Miguel, meu irmão, estava na UTI, ligado a máquinas que apitavam assustadoramente.
O cheiro a antisséptico queimava as minhas narinas, e o frio do hospital envolvia-me.
Liguei ao meu marido, Leo.
A voz dele, impaciente, parecia falar do tempo, enquanto eu sufocava.
"O Miguel está no hospital," sussurrei.
Silêncio. Depois, um suspiro irritado.
Ele perguntou o que Miguel "fez desta vez", culpando-me por tê-lo deixado sozinho para viajar.
O apartamento de Miguel ardeu. Queimaduras em quarenta por cento do corpo. Os médicos não sabiam se sobreviveria.
Leo só pensou: "Merda! Isso vai custar uma fortuna. O seguro dele cobre isto?"
Ele veio ao hospital, mas não sozinho. Trouxe a irmã, Clara, que choramingava por causa do seu gato.
Clara confessou que Leo encontrou o gato dela em cinco minutos.
Cinco minutos que poderiam ter salvo o meu irmão.
Leo e a família dele defenderam Clara, culpando-me por não estar lá.
Depois, descobri que ele tinha esvaziado a nossa conta conjunta. Todo o dinheiro, transferido para Clara como "apoio familiar".
E a pior parte: a vizinha de Miguel viu Leo à porta do apartamento em chamas.
Ele tocou a campainha, olhou o telemóvel, encolheu os ombros e foi-se embora.
Ele mentiu. Ele esteve lá e escolheu abandoná-lo.
O choque transformou-se em raiva fria.
Como pôde ele escolher um gato e a sua irmã, em vez do meu irmão, que não consegue andar sem ajuda?

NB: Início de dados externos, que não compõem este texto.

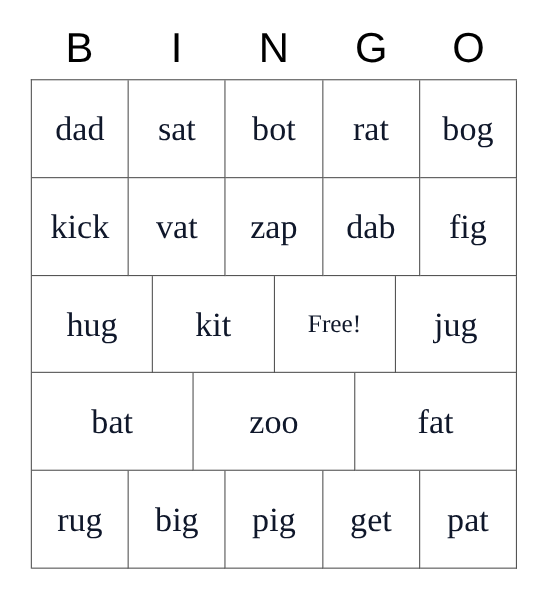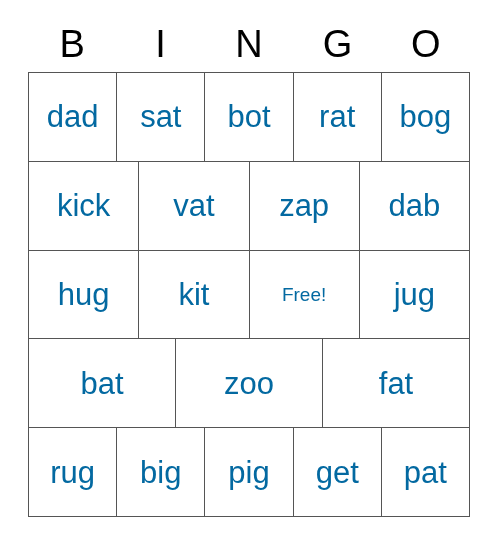"dad" .cell { color: #0369a1 -> #0f172a; font-family: none -> Liberation Serif, serif }
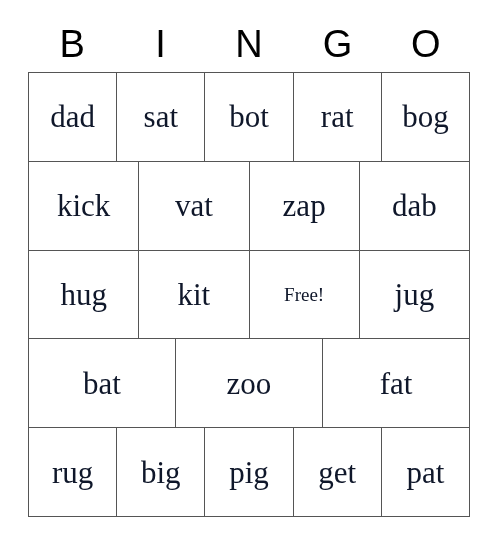"fig" div.cell { html: none -> <div>fig</div> }
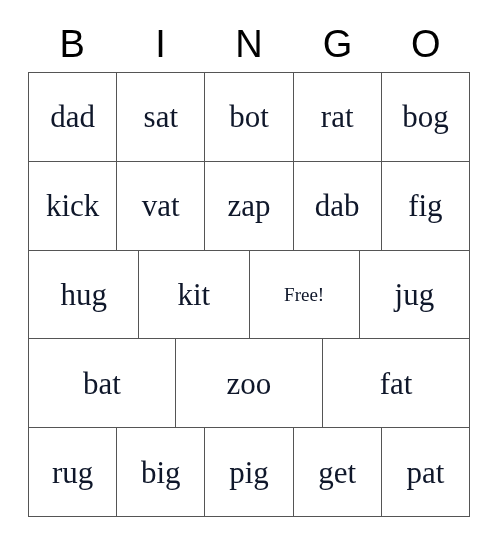"Free!" .cell.free { font-size: 19px -> 23px }
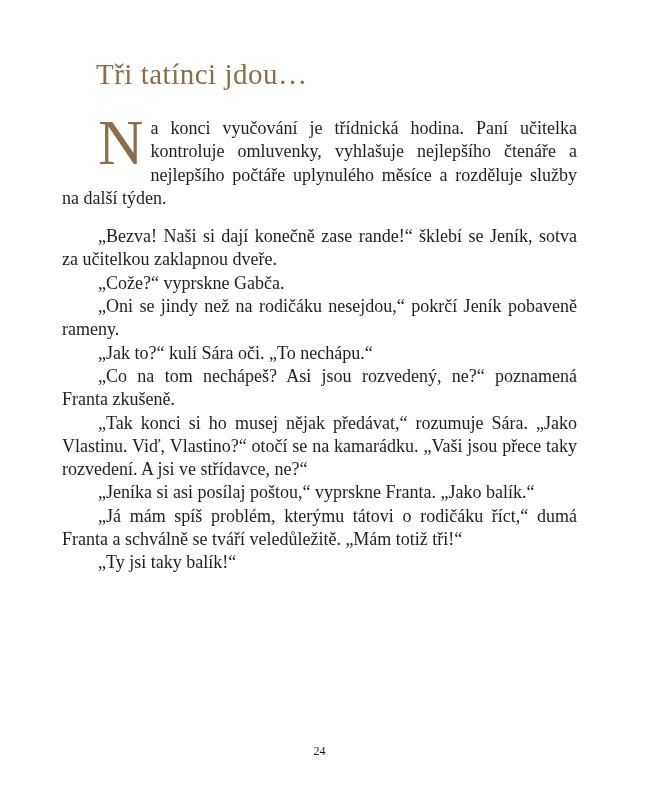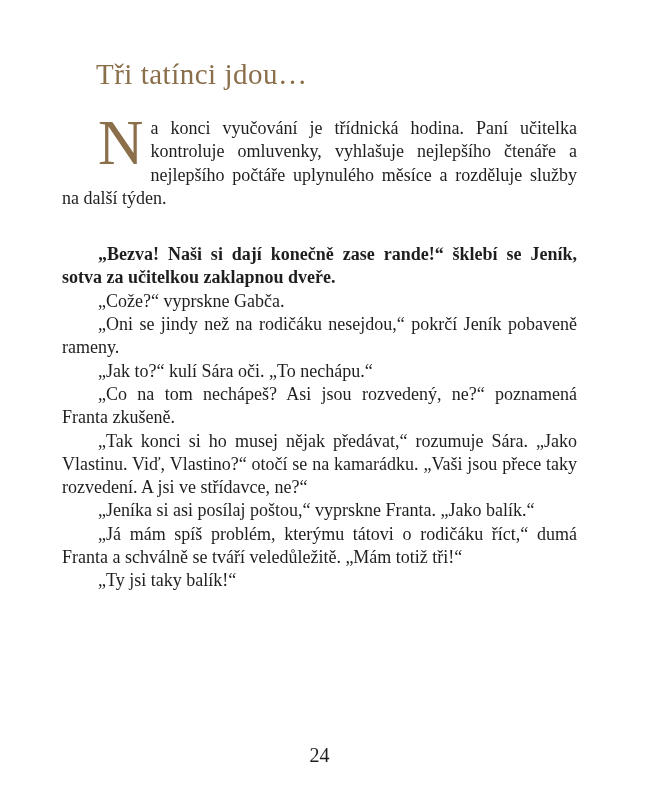"„Bezva! Naši si dají konečně" .text-block p.space-above { font-weight: bold -> none; margin-top: 33px -> 15px }
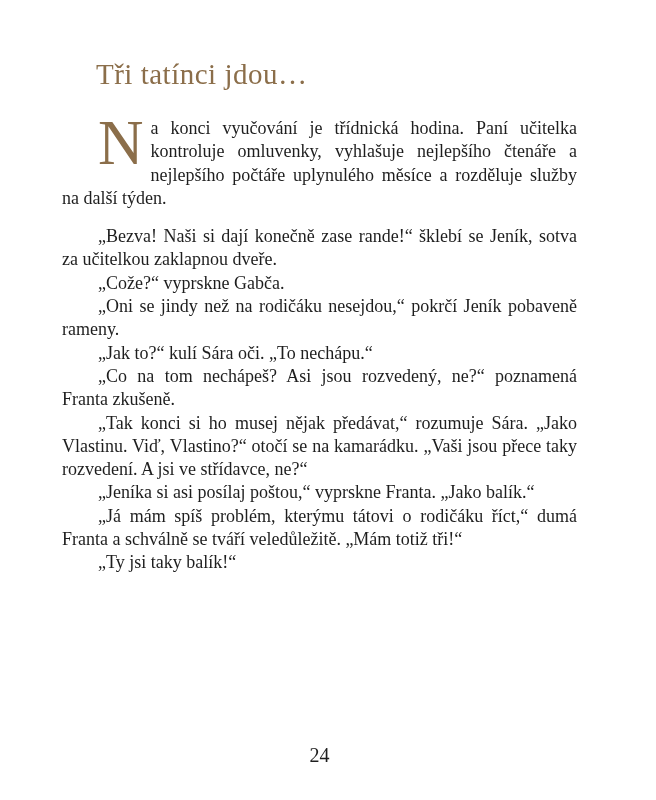"24" .page-number { font-size: 20px -> 12px }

Na mediação, Clara, com o seu teatro de vítima, chamou Miguel de "peso morto" e disse que o incêndio foi uma "bênção disfarçada".
Leo ficou em silêncio.
E ali, soube. Não era negligência. Era uma escolha deliberada.
Voltei-me para a minha advogada.
"Não há acordo," disse. "Vamos a tribunal. Eu quero tudo."
Já não ia ser a gestora de recursos da sua irmã.
A minha vida estava prestes a mudar irrevogavelmente. E a dele também.